Obviously, all bets are off if demand slows, but if current patterns persist there will be a point – maybe five years out, maybe sooner – when supply is scarce and the commodity price jumps. For patient investors this could be a very profitable time to start dollar cost averaging into the sector, even if it hurts in the near term.

"Oil Bulls Exit Before Market Dive on Swollen U.S. Stockpiles" – Bloomberg
"Oil touches three-month lows, as U.S. supply swells" – Reuters
"@tracyalloway Those bullish oil bets were pretty darn bullish. Via BofAML:" – (chart) Twitter
"The second shale revolution" – Financial Times
"Canada's energy sector: 'Out of vogue' or buying opportunity?" – BNN


The Federal Reserve is expected to raise interest this week.
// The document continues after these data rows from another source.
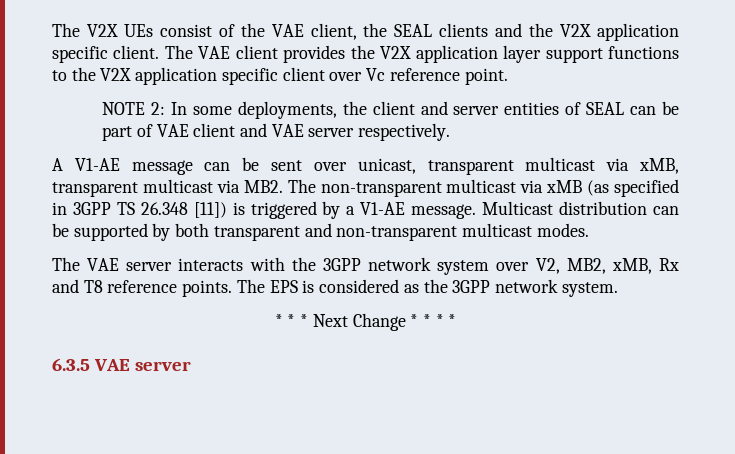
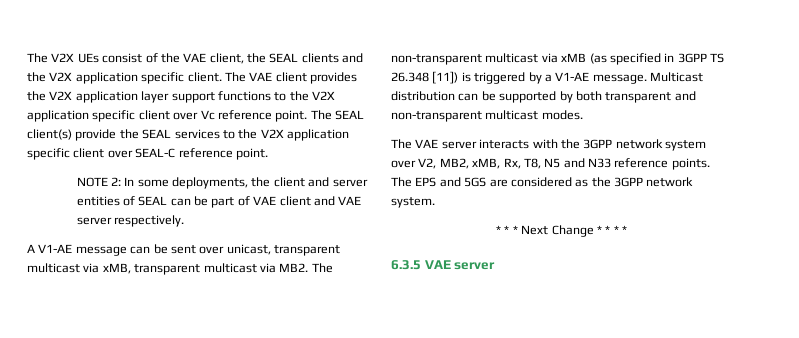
+ The SEAL client(s) provide the SEAL services to the V2X application specific client over SEAL-C reference point.
- The VAE server interacts with the 3GPP network system over V2, MB2, xMB, Rx and T8 reference points.
+ The VAE server interacts with the 3GPP network system over V2, MB2, xMB, Rx, T8, N5 and N33 reference points.
- The EPS is considered as the 3GPP network system.
+ The EPS and 5GS are considered as the 3GPP network system.

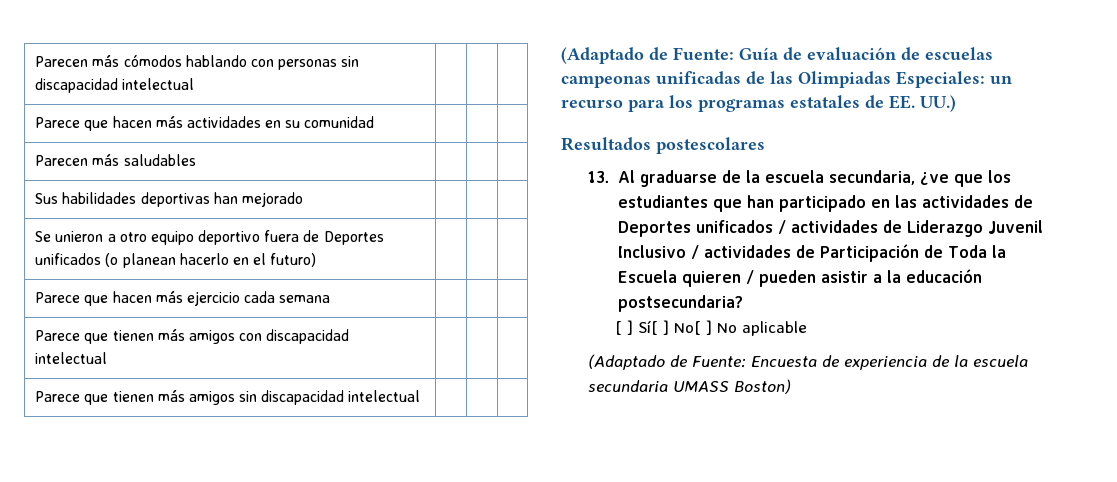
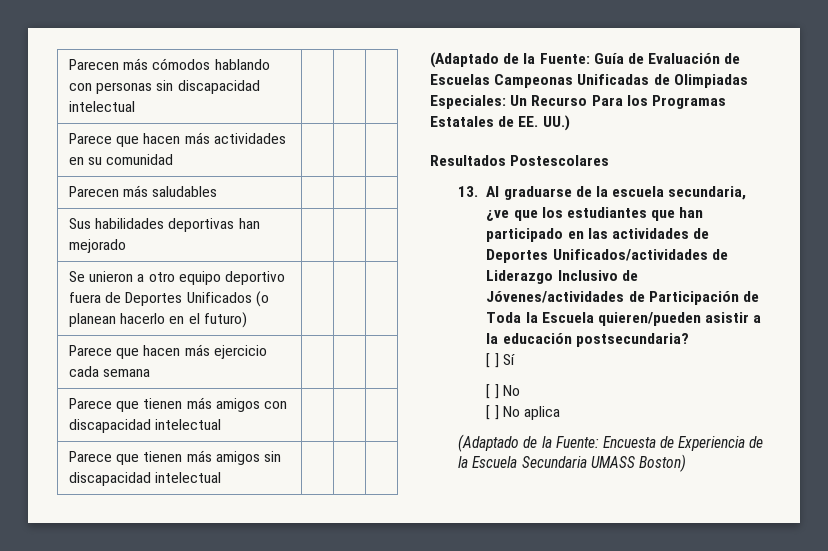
- Se unieron a otro equipo deportivo fuera de Deportes unificados (o planean hacerlo en el futuro) | | |
+ Se unieron a otro equipo deportivo fuera de Deportes Unificados (o planean hacerlo en el futuro) | | |
- (Adaptado de Fuente: Guía de evaluación de escuelas campeonas unificadas de las Olimpiadas Especiales: un recurso para los programas estatales de EE. UU.)
+ (Adaptado de la Fuente: Guía de Evaluación de Escuelas Campeonas Unificadas de Olimpiadas Especiales: Un Recurso Para los Programas Estatales de EE. UU.)
- Resultados postescolares
+ Resultados Postescolares
- 13. Al graduarse de la escuela secundaria, ¿ve que los estudiantes que han participado en las actividades de Deportes unificados / actividades de Liderazgo Juvenil Inclusivo / actividades de Participación de Toda la Escuela quieren / pueden asistir a la educación postsecundaria?
+ 13. Al graduarse de la escuela secundaria, ¿ve que los estudiantes que han participado en las actividades de Deportes Unificados/actividades de Liderazgo Inclusivo de Jóvenes/actividades de Participación de Toda la Escuela quieren/pueden asistir a la educación postsecundaria?
- [ ] Sí[ ] No[ ] No aplicable
- (Adaptado de Fuente: Encuesta de experiencia de la escuela secundaria UMASS Boston)
+ [ ] Sí
+ [ ] No
+ [ ] No aplica
+ (Adaptado de la Fuente: Encuesta de Experiencia de la Escuela Secundaria UMASS Boston)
That's reason for investor concern – equity markets reacted like a petulant child denied a cookie when chair Janet Yellen announced the hike in December – but it's reasonable to believe that this time markets have digested and already reacted to the near-certainty of higher rates.

I'm particularly interested in watching the price reaction of Canadian bond yields, the extent to which they follow U.S. yields higher, and how this affects domestic income-paying equity sectors.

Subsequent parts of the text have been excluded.